When she was a young girl (in the "roaring twenties") her large family lived in a huge house that had once been grand, but at this point was in need of more repair than was possible with her Pa's meager pay as a steam shovel operator. Her mother was from the old country (Germany) and kept her large family fed and clothed with whatever money Pa shared. Gardens were cultivated for vegetables, fruit trees were harvested, and chickens were raised for eggs and meat. Nothing was wasted, but everything was shared with whomever was more in need. Hard to imagine anyone more in need than a family with eleven children, but they somehow found their way to the doorstep of the large farm house.

Every spring for many years, traveling gypsies would come to ask permission to set up their wagons and camp in the apple orchard. In the evenings my mom and her sisters would go down there and sometimes sit up in the apple tree to sing songs in German. I can see these little white-headed girls sitting on the branch, with their saggy stockings, hand-me-down clean little dresses, and sparkling eyes sweetly singing with their pure voices. Below would be the rag-tag group of dark, swarthy families and their own children who accepted this welcome by a family who didn't know they were poor. If this would even be suggested in these times, oh, my would there be protests of "DANGER" "THEY CAN'T BE TRUSTED" or "THEY DON'T LOOK LIKE US, SO MAKE THEM GO AWAY." Luckily for my mom and her sisters, their outlook was one of adventure, acceptance and friendship.

There are other stories of my mom her relationships with people who looked different than her and at some other time, in another blog, I will share them. These stories speak volumes about the time in which my mother learned to be the person she was.

When my attention shifts to another book that I am exploring, then I am taken to a Southern college and the experiences of a naive girl who has made a few life changing mistakes. Tom Wolfe is the writer and he has a very colorful way of looking at the world. His language is not for the delicate, as he using the language of today's average college "jock". He does devout an entire section to the explanation of all the ways that the f-bomb can be and will be used. I know that I have diagrammed many a sentence in my day, and this section made for some interesting thought. More thought than the people who use this word actually give it, though.

This Tom Wolfe book reminds me of how truly unprepared I was to be in college and all the experiences which took over my being. I began college as a sweet, innocent, hopeful seventeen year old and finished as a wiser, tarnished, sadder, young adult. Would I change anything that happened to me at college? Probably not, for those experiences made me who I am today.

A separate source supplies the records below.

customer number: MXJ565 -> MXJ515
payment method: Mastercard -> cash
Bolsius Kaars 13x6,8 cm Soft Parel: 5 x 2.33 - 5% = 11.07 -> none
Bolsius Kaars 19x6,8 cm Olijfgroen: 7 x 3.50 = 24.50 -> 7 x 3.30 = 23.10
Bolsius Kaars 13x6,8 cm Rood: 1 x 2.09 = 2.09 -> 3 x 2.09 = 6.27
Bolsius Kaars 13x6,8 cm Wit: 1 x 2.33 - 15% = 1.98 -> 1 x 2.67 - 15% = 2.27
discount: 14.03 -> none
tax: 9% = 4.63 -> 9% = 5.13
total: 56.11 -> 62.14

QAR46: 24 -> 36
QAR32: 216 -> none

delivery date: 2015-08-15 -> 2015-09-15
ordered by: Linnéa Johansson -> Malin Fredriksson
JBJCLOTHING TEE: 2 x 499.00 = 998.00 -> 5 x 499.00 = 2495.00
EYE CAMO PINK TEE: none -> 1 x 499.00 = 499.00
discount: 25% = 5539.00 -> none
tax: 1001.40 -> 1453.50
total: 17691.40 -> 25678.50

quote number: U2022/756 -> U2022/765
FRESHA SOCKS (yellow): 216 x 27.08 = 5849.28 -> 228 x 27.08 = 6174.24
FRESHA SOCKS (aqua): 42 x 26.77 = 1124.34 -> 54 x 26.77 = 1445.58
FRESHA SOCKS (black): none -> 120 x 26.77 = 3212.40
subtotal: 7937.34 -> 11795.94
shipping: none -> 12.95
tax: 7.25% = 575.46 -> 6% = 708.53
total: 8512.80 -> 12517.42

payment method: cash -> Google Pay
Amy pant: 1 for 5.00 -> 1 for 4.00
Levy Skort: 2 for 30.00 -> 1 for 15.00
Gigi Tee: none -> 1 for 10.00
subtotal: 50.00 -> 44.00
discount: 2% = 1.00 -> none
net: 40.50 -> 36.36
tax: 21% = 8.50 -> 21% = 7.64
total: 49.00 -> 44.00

On the other hand, if I had been treated kinder, gentler and nicer by the ones who tarnished me, one can only wonder who I would now. We will never know, since that part of my past is over and I have forgiven those who were so unkind to me. Forgiven, but not forgotten.

Since I am ready to return the murder mystery series to the library, I will drop them off outside and not be tempted to pick up another string of novels. Trimming down my diverse reading selections at this point is necessary, as I have found myself thinking in Bayou French (Ya-Ya) and trying to diagram the uses of the F-bomb. While I try to keep from coughing up a lung and push the fluids the distractions of too much input is slowing my recovery. Well, maybe not entirely, but my mind is really on overload at this point, so sleep is not coming as quickly as it should.